Хорошо ли то — я не знаю
Писал и буду писать
Прямая ли то кривизна
По которой я буду плясать
В. Гнедов. «Все поэты хороши…» (1971?)
Творческий путь и судьба наследия Василия Ивановича Гнедова, вошедшего в русскую литературу под псевдонимом Василиск Гнедов, представляется исключительной даже для ХХ века, в котором, как иногда кажется, мало что может нас сегодня удивить. Кометой ворвавшись на небосклон русского модернизма в 1913 году, Гнедов фактически за год проделал путь от декадентского эпигонства до наиболее радикальных экспериментов русского футуризма. Уйдя с началом Первой мировой войны на фронт, закончив воинское училище и приняв впоследствии активное участие в событиях Октябрьской революции в Москве, Гнедов с 1914 до 1918 г. отметился единичными стихотворениями и в начале 1920-х гг. после переезда на Украину окончательно пропал с литературного горизонта. Однако основной массив его творчества приходится на вторую половину ХХ века: с начала 1950-х до своей смерти в 1978 г. Гнедов пишет тысячи стихотворений, не менее радикально — однако совершенно иначе, чем его ранние произведения — нарушающих все общепринятые литературные нормы. Из далеко не полностью сохранившегося позднего наследия Гнедова часть была опубликована в двух малодоступных зарубежных изданиях, и настоящая книга впервые в России представляет поэта Василиска Гнедова как целостное явление. Радикализм поэта ставит составителя и читателя перед непростой задачей — отбросив в буквальном смысле слова все сложившиеся стереотипы и культурные ориентиры, попытаться осознать сущность поэтического субстрата Гнедова как в его авангардной фазе, так и в «антиавангардистских» стихотворениях позднего периода.
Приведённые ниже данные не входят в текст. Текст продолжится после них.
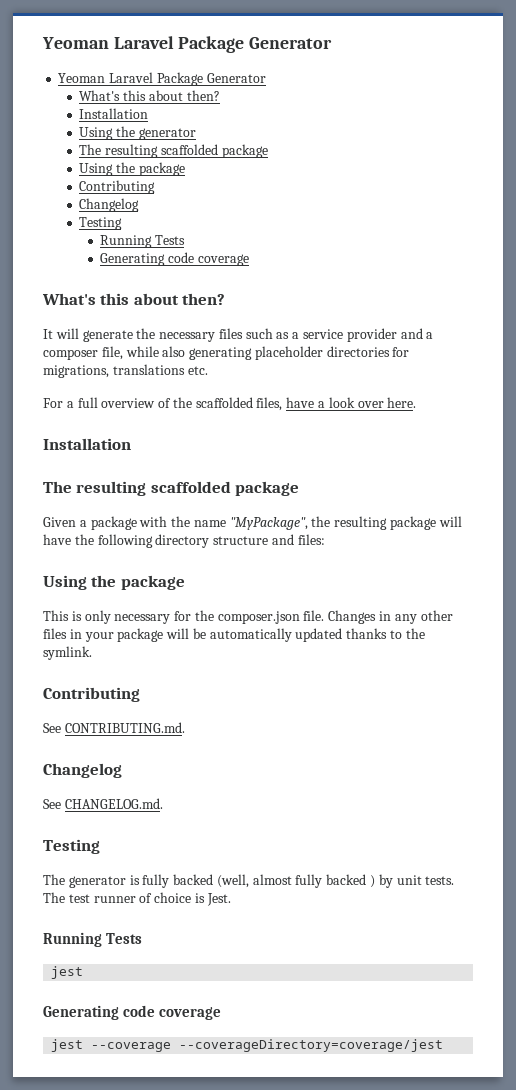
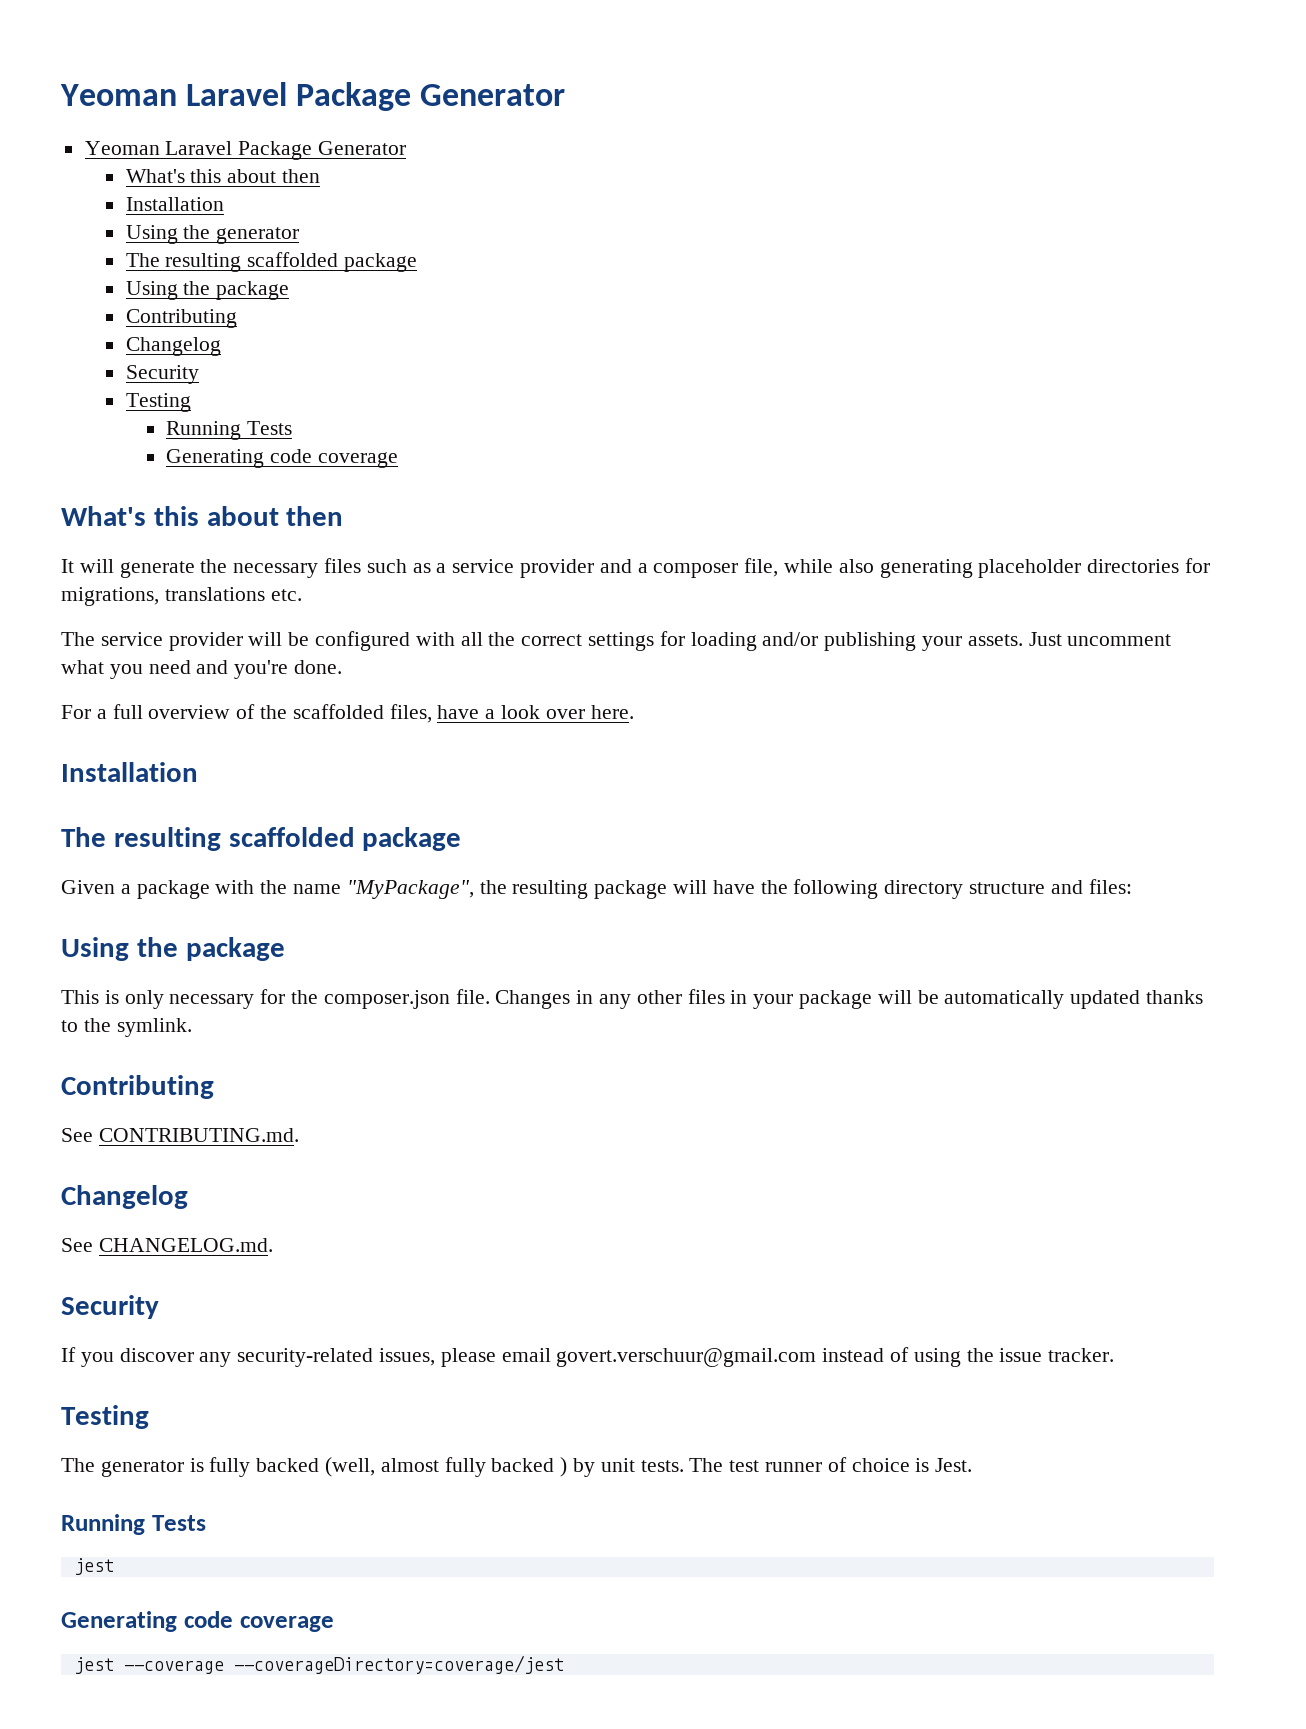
[186,90,220,101] then? -> [281,169,320,183] then
(140, 205) none -> [125,365,199,384] // Security
[182,293,226,305] then? -> [286,506,344,526] then
(208, 370) none -> [61,631,1172,651] [61,660,343,679] // The service provider will be configured with all the correct settings for loading and/or publishing your assets. Just uncomment what you need and you're done.
(163, 803) none -> [61,1295,159,1319] [61,1347,1115,1367] // Security // If you discover any security-related issues, please email govert.verschuur@gmail.com instead of using the issue tracker.

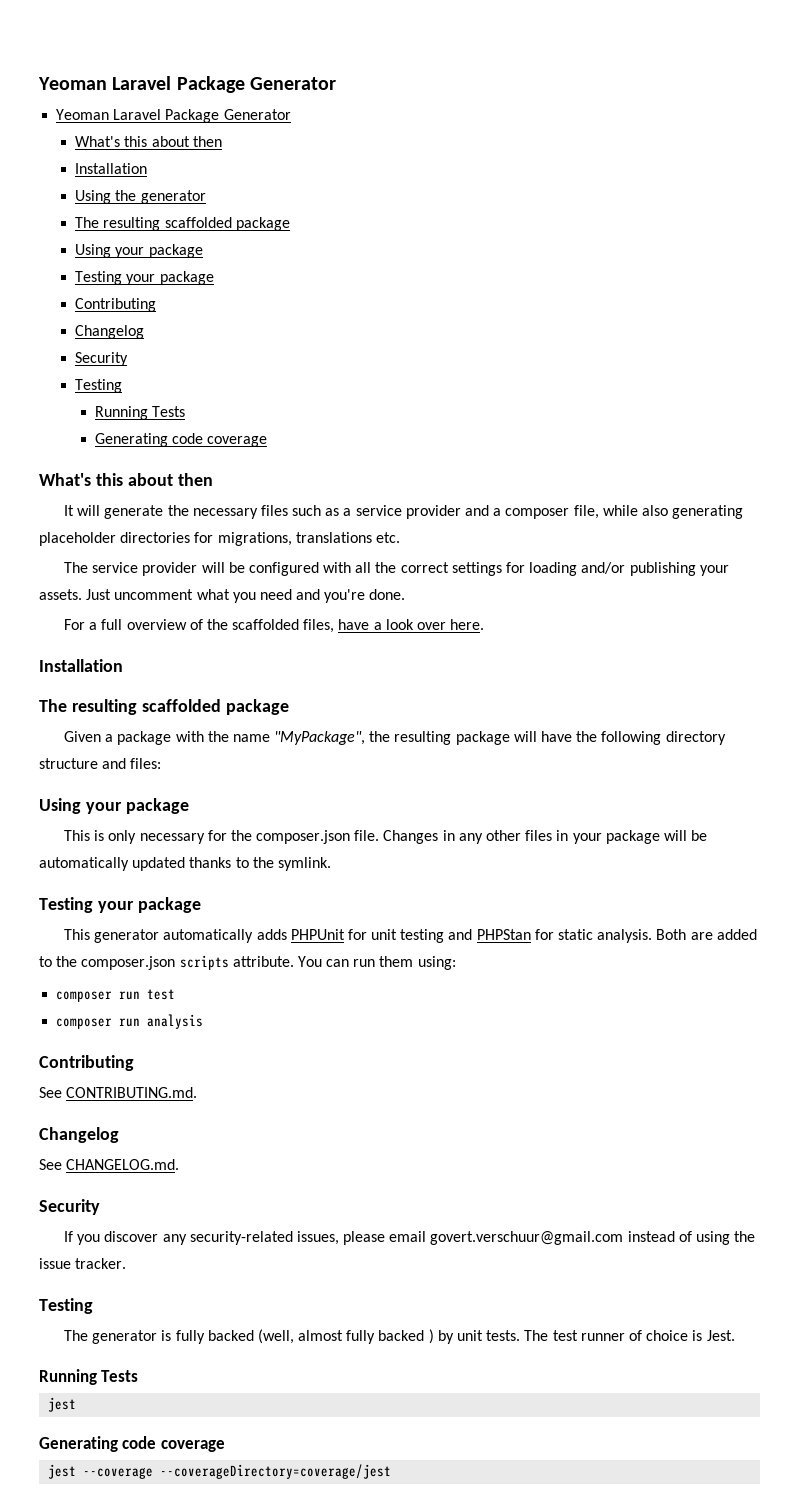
[183,281,211,295] the -> [115,244,203,258] [75,271,156,285] your package // Testing your
[136,937,178,957] the -> [85,802,122,814] your
(192, 1027) none -> [39,897,201,913] [63,929,757,943] [39,955,456,970] [56,989,176,1002] [56,1014,204,1029] // Testing your package // This generator automatically adds PHPUnit for unit testing and PHPStan for static analysis. Both are added to the composer.json scripts attribute. You can run them using: // composer run test // composer run analysis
Составитель отдает себе отчет в риске, предлагая вниманию читателя фактически полный корпус тех стихотворений, которые удалось обнаружить в работе над книгой. Это вызвано в первую очередь самой сущностью художественного мира Гнедова, поэта, который — и в этом его можно считать одним из самых последовательных эгофутуристов — никогда не считался с требованиями как «высокой», так и «экспериментальной» поэзии, ставя во главу угла полноту самовыражения личности. От необозримой массы литературного графоманства, воспроизводящего различные штампы всевозможных поэтических канонов и в лучшем случае выливающегося в китч, Гнедова отличает в первую очередь последовательность его (анти)эстетической программы, узнаваемость поэтического голоса и, что самое главное, — мощнейшее лирическое дарование и природный талант, прорывающиеся сквозь самые нелепые, с точки зрения «культурного» читателя, сочетания слов, образов и тем. Именно поэтому при составлении книги было принято решение соблюсти принцип полноты — не для того, чтобы посмеяться над автором (такое прочтение возможно и отчасти оправданно, но представляется одним из самых простых и недалеких), — а чтобы лишний раз задуматься над сущностью поэзии, выбирающей себе самые неожиданные места обитания. В силу этого название книги — «Сама поэзия», надпись на визитной карточке Василиска Гнедова 1910-х гг. — как нельзя лучше выражает ту сверхзадачу, которую, не без свойственного эпохе эпатажа, провозглашали эгофутуристы и которую без тени иронии ставит перед читателем книга.
* * *
Василий Иванович Гнедов родился 6 (18) марта 1890 г. в слободе Маньково-Березовая Донецкого округа, в области войска Донского. Его отец, Иван Афанасьевич Гнедов, был мещанином г. Царицына, мать, Анна Андреевна, урожд. Лебединская — простой неграмотной крестьянкой. В многодетной семье говорили на украинском языке; семья была очень религиозной, и Гнедов, выучившись в школе церковнославянской грамоте, каждый вечер читал по заданию отца псалмы, а также пел дискантом в церковном хоре. Книг в доме не было. Гнедов впоследствии не раз возвращался к своему детству, прошедшему в самых простых крестьянских условиях (ближайшая железнодорожная станция была в 50 верстах), и к своим предкам — как, например, в этом отрывке из несохранившегося стихотворения от 10 сентября 1973 г.:
Прадед мой был повар крепостной
Бабка была стряпухой помещика
Выстаивали у плиты и в холод и в зной
Чтоб на блюде подать господину лещика
Гнедов учился в двуклассной земской школе в
После непродолжительной работы помощником техника на станции Амвросиевка под Таганрогом Гнедов принимает решение переехать в Петербург вместе со своим другом Иваном Полозовым, отправлявшимся на воинскую службу в Гатчину. В столице Гнедов селится у своего однокашника по Ростовскому среднетехническому училищу Дмитрия Шалина в 12-й роте Измайловского полка, первое время помогает ему в заполнении страховых карточек на дому (Шалин работал писцом в страховом обществе «Россия») и питается в вегетарианской столовой на Невском, так как это, как пишет Гнедов, «соответствовало моим вегетарианским убеждениям и к тому же было дешево». Еще в
В начале января 1913 г. новый состав Ареопага эгофутуристов рассылает по редакциям газет «Грамоту интуитивной Ассоциации эго-футуризм»:
I. Эго-футуризм — непрестанное устремление каждого Эгоиста к достижению возможностей Будущего в Настоящем.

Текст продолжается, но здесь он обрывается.